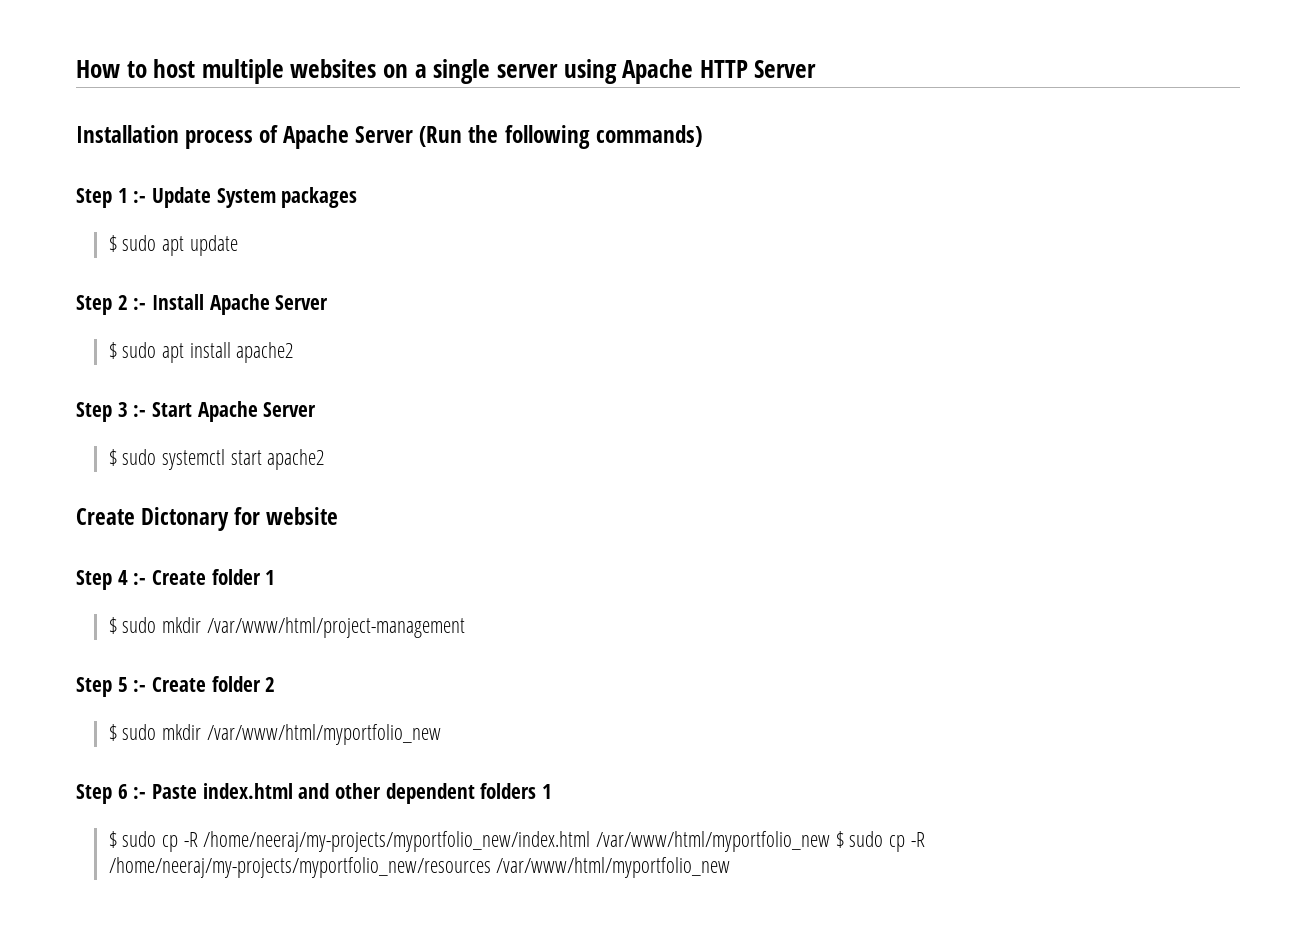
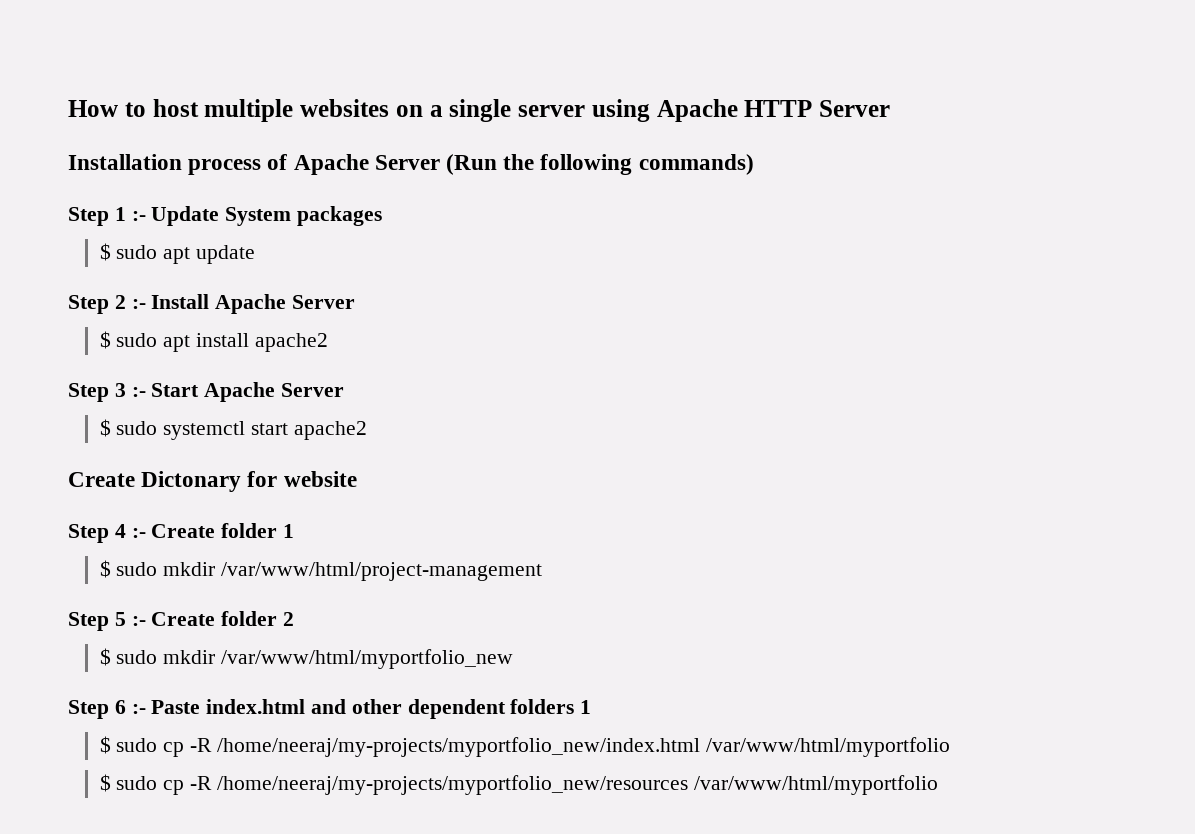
[595,831,830,852] /var/www/html/myportfolio_new -> [705,737,950,757] /var/www/html/myportfolio //
[496,857,731,878] /var/www/html/myportfolio_new -> [693,775,938,795] /var/www/html/myportfolio

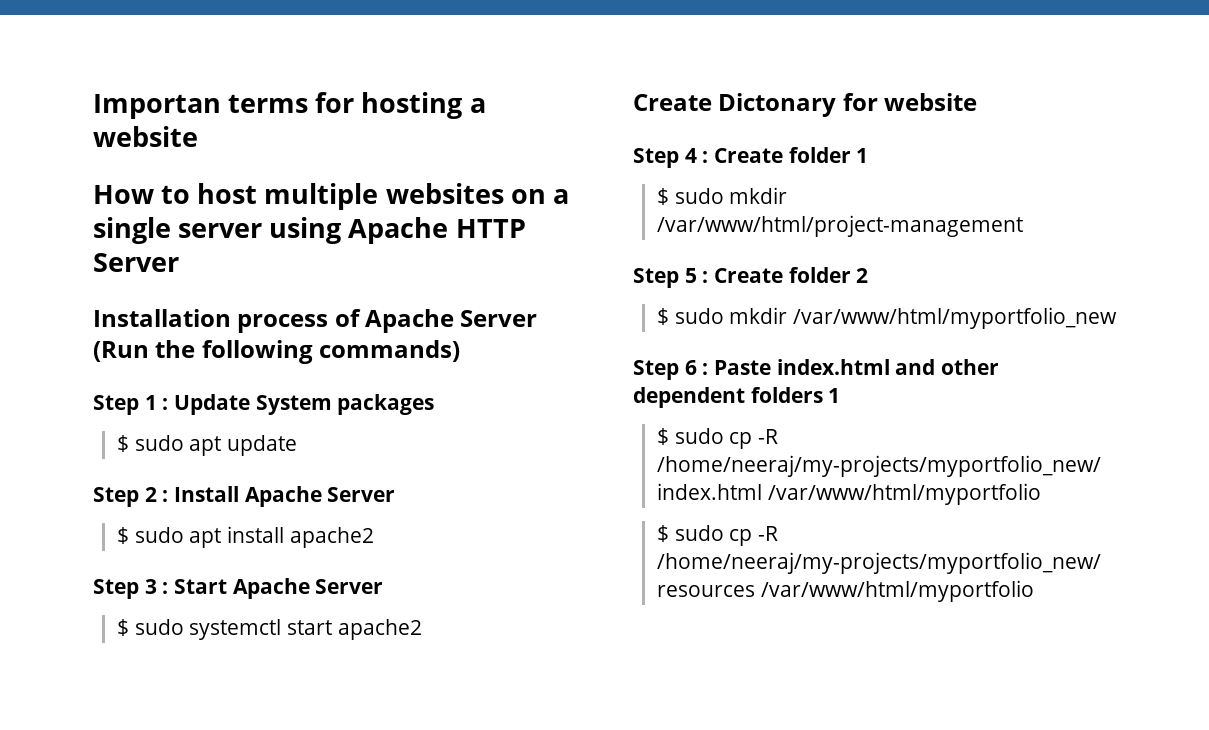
(68, 108) none -> [93,92,486,119] [93,126,198,147] Importan terms for hosting a website //
[131,211,146,221] :- -> [162,398,169,410] :
[131,299,146,309] :- -> [162,490,169,502] :
[131,387,146,397] :- -> [162,582,169,594] :
[131,528,146,538] :- -> [702,151,709,163] :
[131,616,146,626] :- -> [702,271,709,283] :
[131,704,146,714] :- -> [702,363,709,375] :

○ ○ ○ ○ ○ ○ ○

WORK TASK:
Nothing but the lines from the one that contains "[131,299,146,309] :- ->" through the end of the data above should appear, each reproduced exactly.

YOUR RESPONSE:
[131,299,146,309] :- -> [162,490,169,502] :
[131,387,146,397] :- -> [162,582,169,594] :
[131,528,146,538] :- -> [702,151,709,163] :
[131,616,146,626] :- -> [702,271,709,283] :
[131,704,146,714] :- -> [702,363,709,375] :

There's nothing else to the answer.